▶ **WHAT IS REQUIRED**: Retype the records below exactly as they appear, but leave out any pictures.
[RECORDS — start]
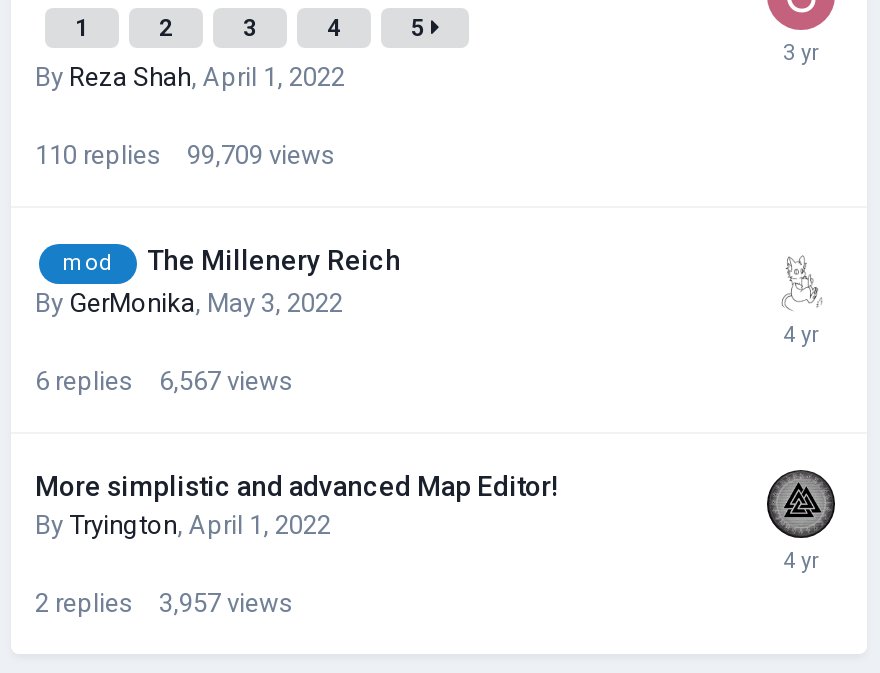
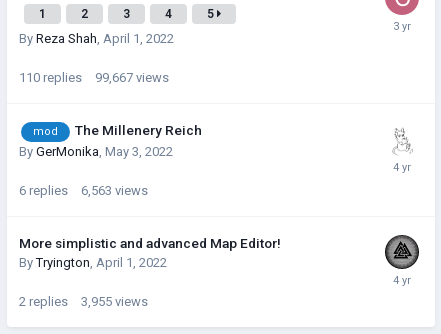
- 110 replies 99,709 views
+ 110 replies 99,667 views

- 6 replies 6,567 views
+ 6 replies 6,563 views

- 2 replies 3,957 views
+ 2 replies 3,955 views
[RECORDS — finish]
▶ **TASK SOLUTION**:
- 110 replies 99,709 views
+ 110 replies 99,667 views

- 6 replies 6,567 views
+ 6 replies 6,563 views

- 2 replies 3,957 views
+ 2 replies 3,955 views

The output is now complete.